What to produce: Copy the data precisely, character for character, and leave out every picture.

Extracted entries:
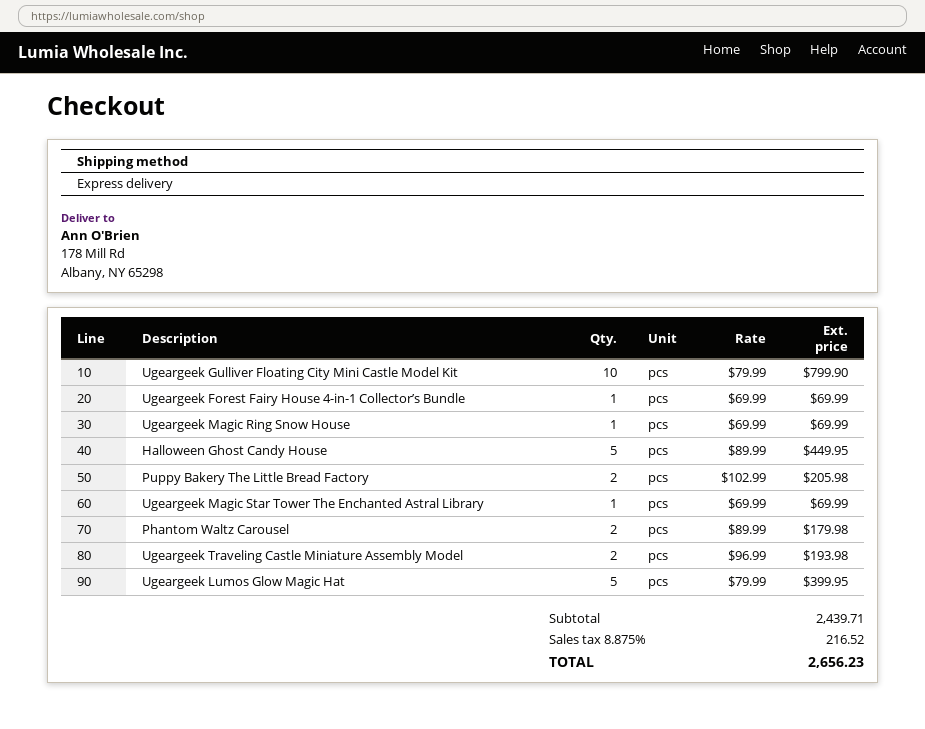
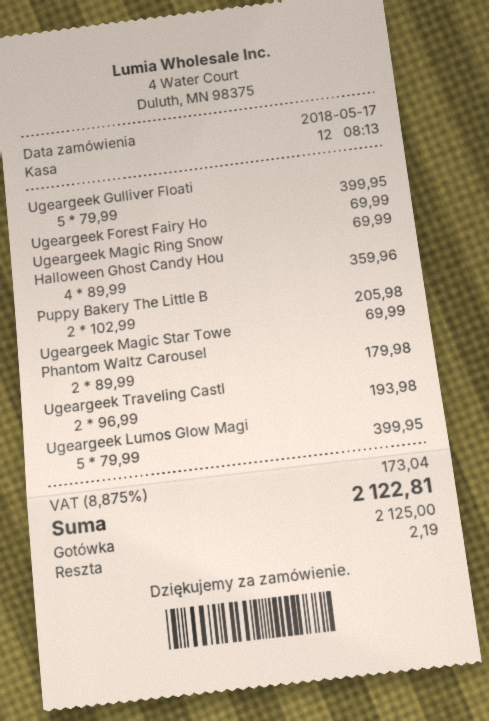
Ugeargeek Gulliver Floating City Mini Castle Model Kit: 10 x 79.99 = 799.90 -> 5 x 79.99 = 399.95
Halloween Ghost Candy House: 5 x 89.99 = 449.95 -> 4 x 89.99 = 359.96
tax: 8.875% = 216.52 -> 8.875% = 173.04
total: 2656.23 -> 2122.81

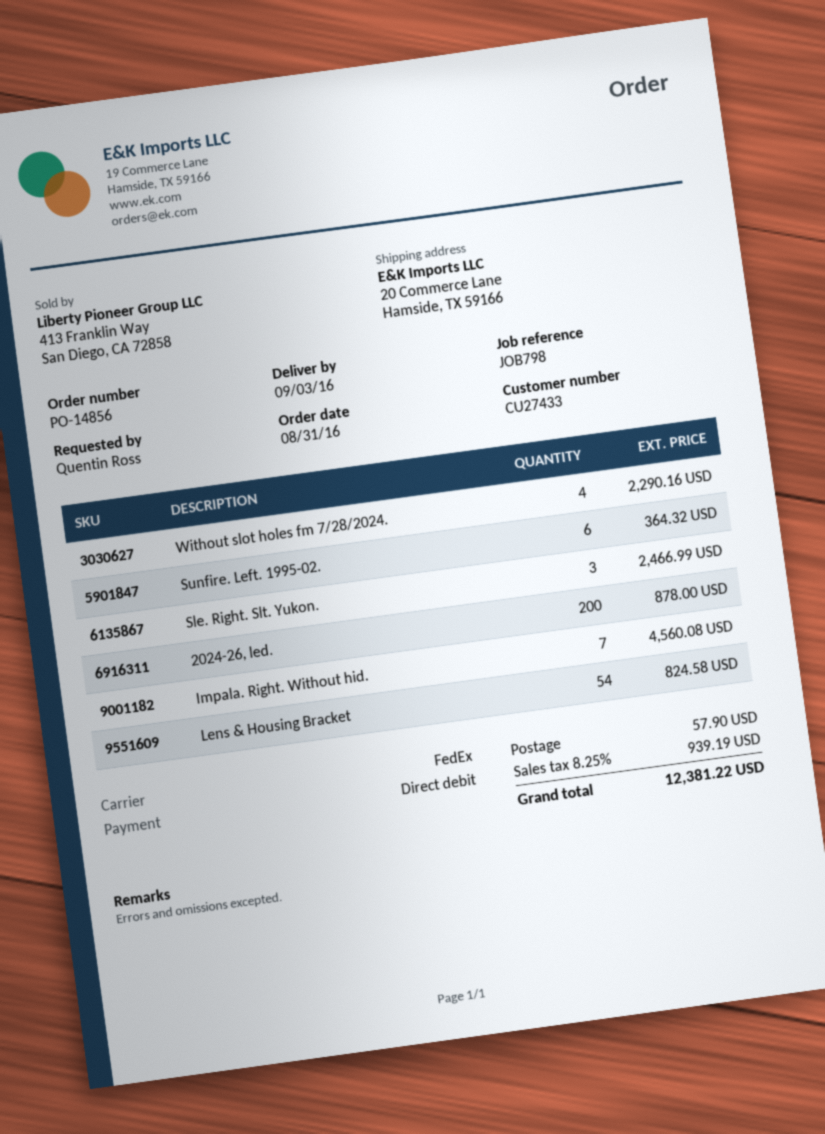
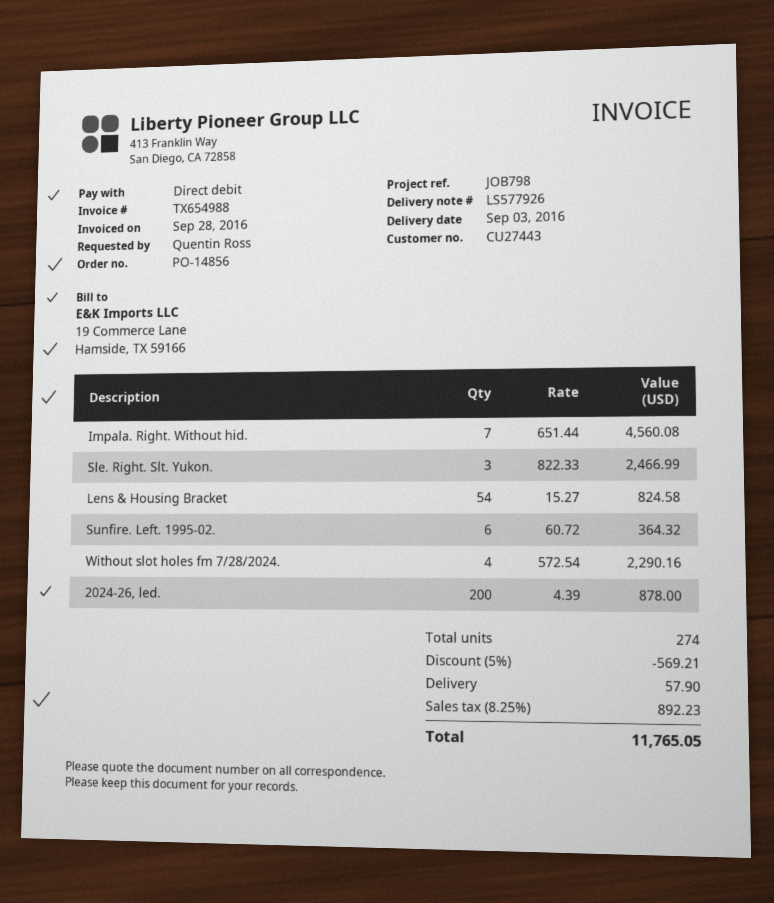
customer number: CU27433 -> CU27443
discount: none -> 5% = 569.21
tax: 8.25% = 939.19 -> 8.25% = 892.23
total: 12381.22 -> 11765.05

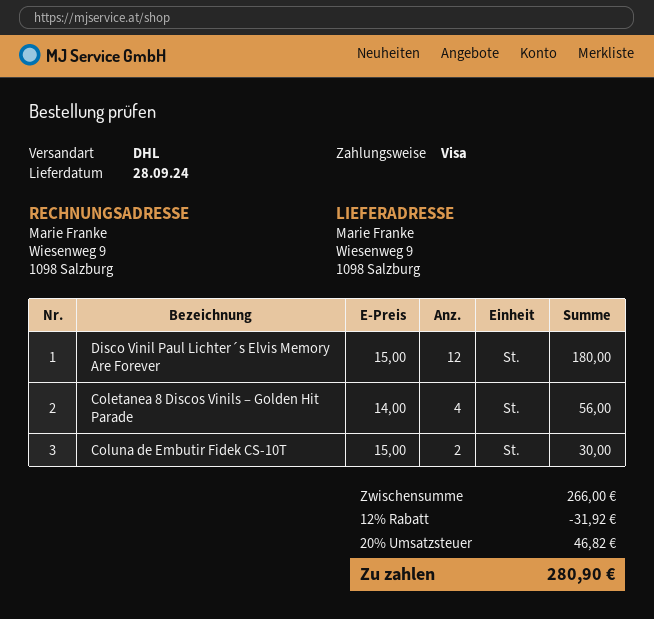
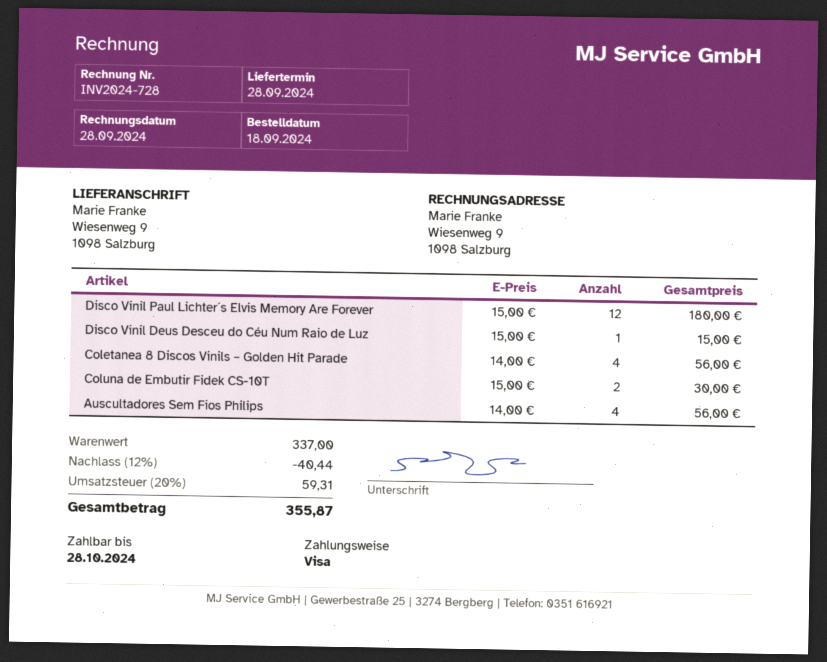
Disco Vinil Deus Desceu do Céu Num Raio de Luz: none -> 1 x 15.00 = 15.00
Auscultadores Sem Fios Philips: none -> 4 x 14.00 = 56.00
subtotal: 266.00 -> 337.00
discount: 12% = 31.92 -> 12% = 40.44
tax: 20% = 46.82 -> 20% = 59.31
total: 280.90 -> 355.87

Your response:
Ugeargeek Gulliver Floating City Mini Castle Model Kit: 10 x 79.99 = 799.90 -> 5 x 79.99 = 399.95
Halloween Ghost Candy House: 5 x 89.99 = 449.95 -> 4 x 89.99 = 359.96
tax: 8.875% = 216.52 -> 8.875% = 173.04
total: 2656.23 -> 2122.81

customer number: CU27433 -> CU27443
discount: none -> 5% = 569.21
tax: 8.25% = 939.19 -> 8.25% = 892.23
total: 12381.22 -> 11765.05

Disco Vinil Deus Desceu do Céu Num Raio de Luz: none -> 1 x 15.00 = 15.00
Auscultadores Sem Fios Philips: none -> 4 x 14.00 = 56.00
subtotal: 266.00 -> 337.00
discount: 12% = 31.92 -> 12% = 40.44
tax: 20% = 46.82 -> 20% = 59.31
total: 280.90 -> 355.87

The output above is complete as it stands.